▶ [Task data]

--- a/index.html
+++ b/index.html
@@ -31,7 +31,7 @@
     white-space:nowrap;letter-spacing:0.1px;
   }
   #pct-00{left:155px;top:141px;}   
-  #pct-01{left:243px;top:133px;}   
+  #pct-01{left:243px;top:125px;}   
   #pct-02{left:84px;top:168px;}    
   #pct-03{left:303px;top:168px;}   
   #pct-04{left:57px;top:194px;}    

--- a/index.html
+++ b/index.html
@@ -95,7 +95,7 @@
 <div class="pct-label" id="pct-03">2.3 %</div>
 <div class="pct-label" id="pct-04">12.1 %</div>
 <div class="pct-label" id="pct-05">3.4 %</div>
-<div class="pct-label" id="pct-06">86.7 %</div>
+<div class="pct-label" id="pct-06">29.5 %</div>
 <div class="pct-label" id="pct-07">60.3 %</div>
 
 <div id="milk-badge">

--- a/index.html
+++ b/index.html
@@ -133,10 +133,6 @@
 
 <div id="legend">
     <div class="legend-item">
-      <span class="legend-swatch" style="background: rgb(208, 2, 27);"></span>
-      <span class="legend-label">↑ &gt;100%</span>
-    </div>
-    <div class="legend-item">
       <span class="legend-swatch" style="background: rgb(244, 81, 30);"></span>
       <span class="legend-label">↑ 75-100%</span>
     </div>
==
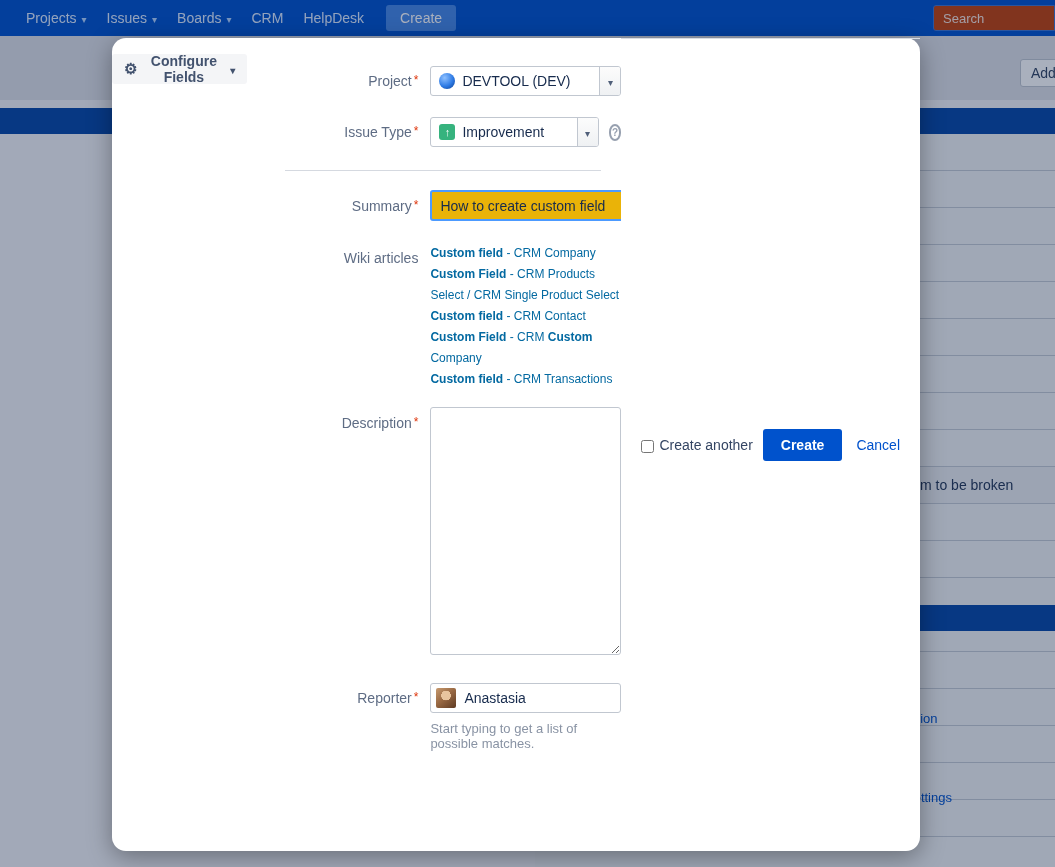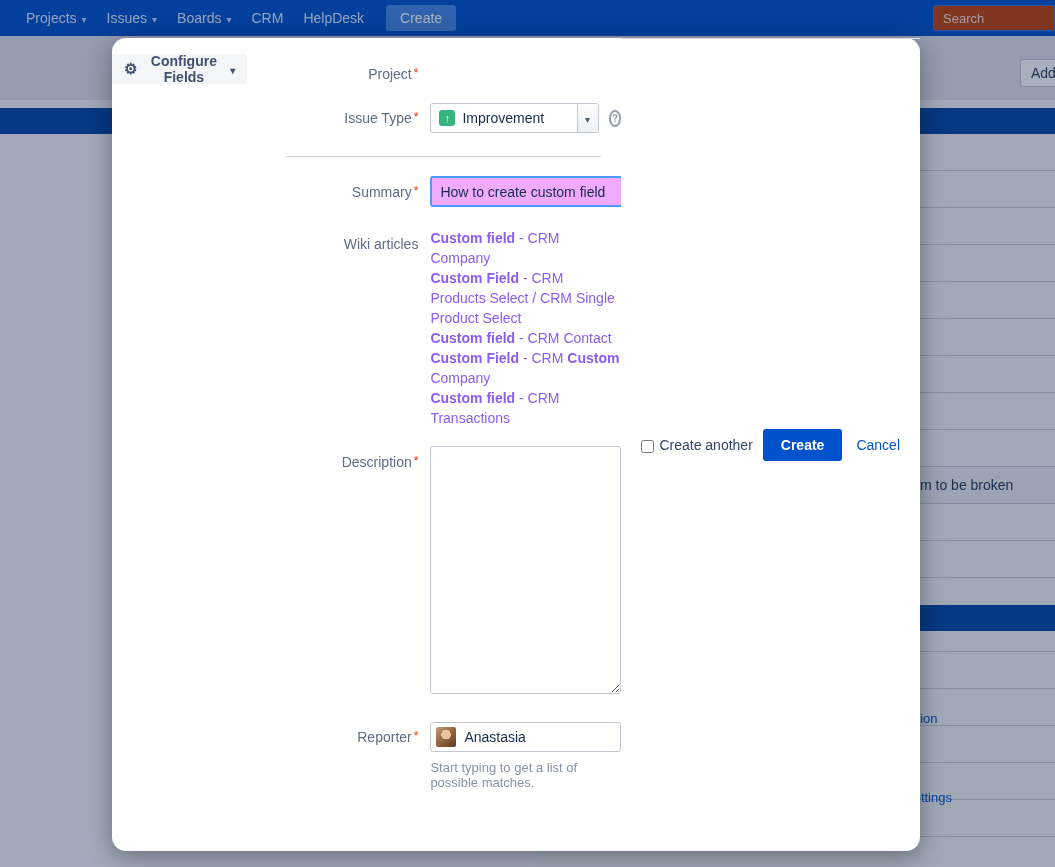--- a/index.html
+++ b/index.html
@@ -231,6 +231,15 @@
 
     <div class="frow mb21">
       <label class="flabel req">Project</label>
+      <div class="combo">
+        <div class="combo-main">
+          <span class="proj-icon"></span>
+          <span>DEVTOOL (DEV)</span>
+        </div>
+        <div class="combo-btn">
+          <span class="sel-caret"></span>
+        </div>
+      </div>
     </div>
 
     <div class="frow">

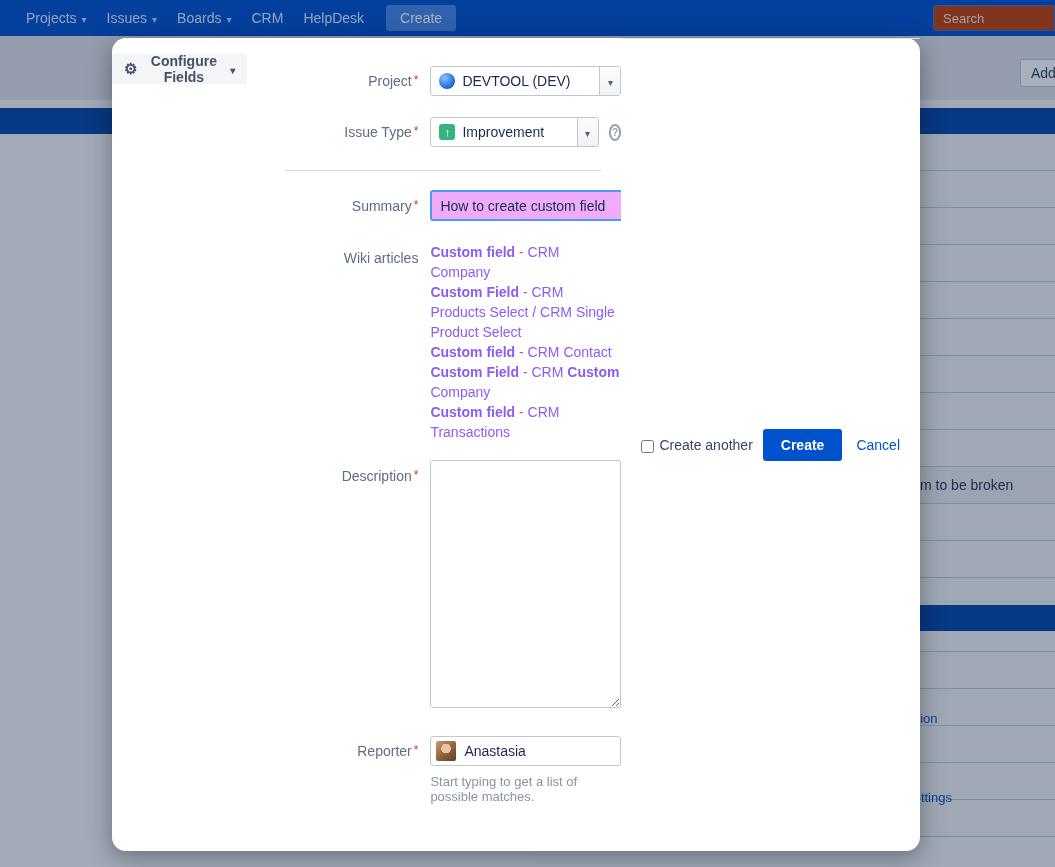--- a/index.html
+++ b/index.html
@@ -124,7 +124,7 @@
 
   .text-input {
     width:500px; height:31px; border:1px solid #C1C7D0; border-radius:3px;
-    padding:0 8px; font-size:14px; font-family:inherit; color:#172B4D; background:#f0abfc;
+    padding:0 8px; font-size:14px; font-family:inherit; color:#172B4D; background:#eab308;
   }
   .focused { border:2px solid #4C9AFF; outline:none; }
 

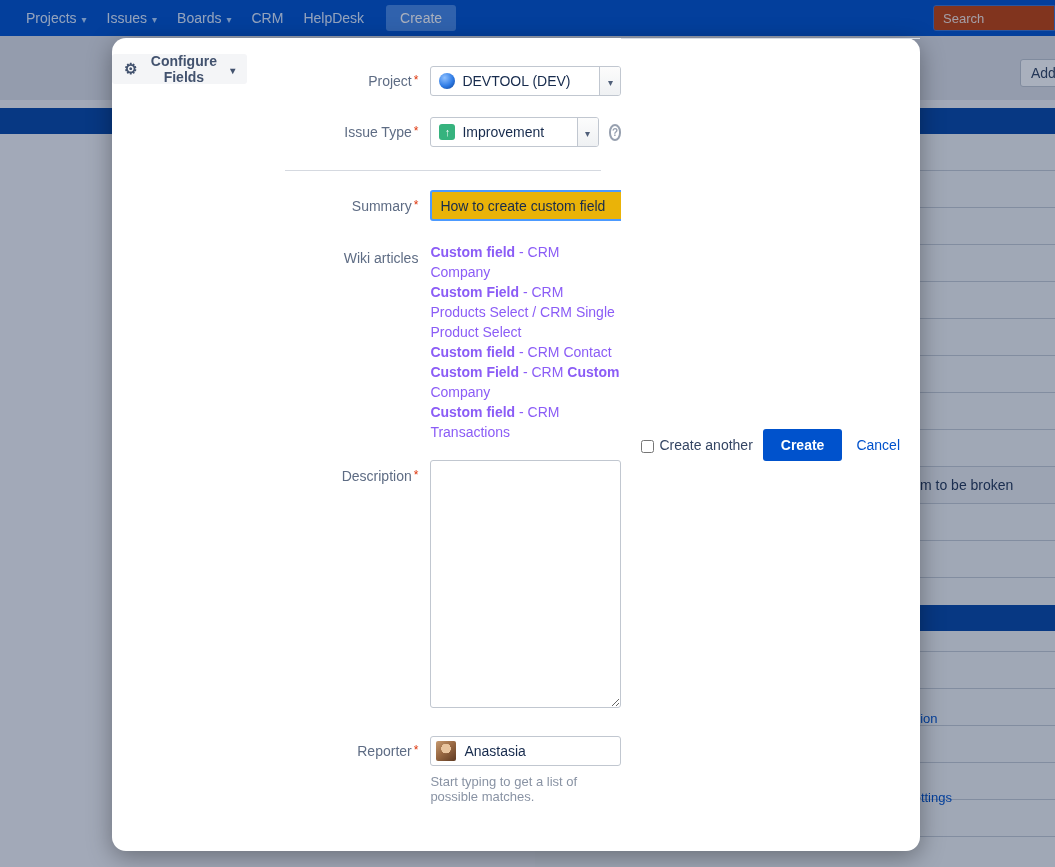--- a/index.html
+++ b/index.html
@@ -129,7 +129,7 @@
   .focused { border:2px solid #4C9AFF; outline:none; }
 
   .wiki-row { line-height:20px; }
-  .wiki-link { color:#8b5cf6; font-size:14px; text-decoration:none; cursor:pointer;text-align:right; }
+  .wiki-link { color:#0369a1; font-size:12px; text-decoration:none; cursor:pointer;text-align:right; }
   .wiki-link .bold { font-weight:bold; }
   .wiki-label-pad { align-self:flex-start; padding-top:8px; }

▶ [Work order] Take every line above where "height" appears and copy it.

▶ [Reply]
     width:500px; height:31px; border:1px solid #C1C7D0; border-radius:3px;
   .wiki-row { line-height:20px; }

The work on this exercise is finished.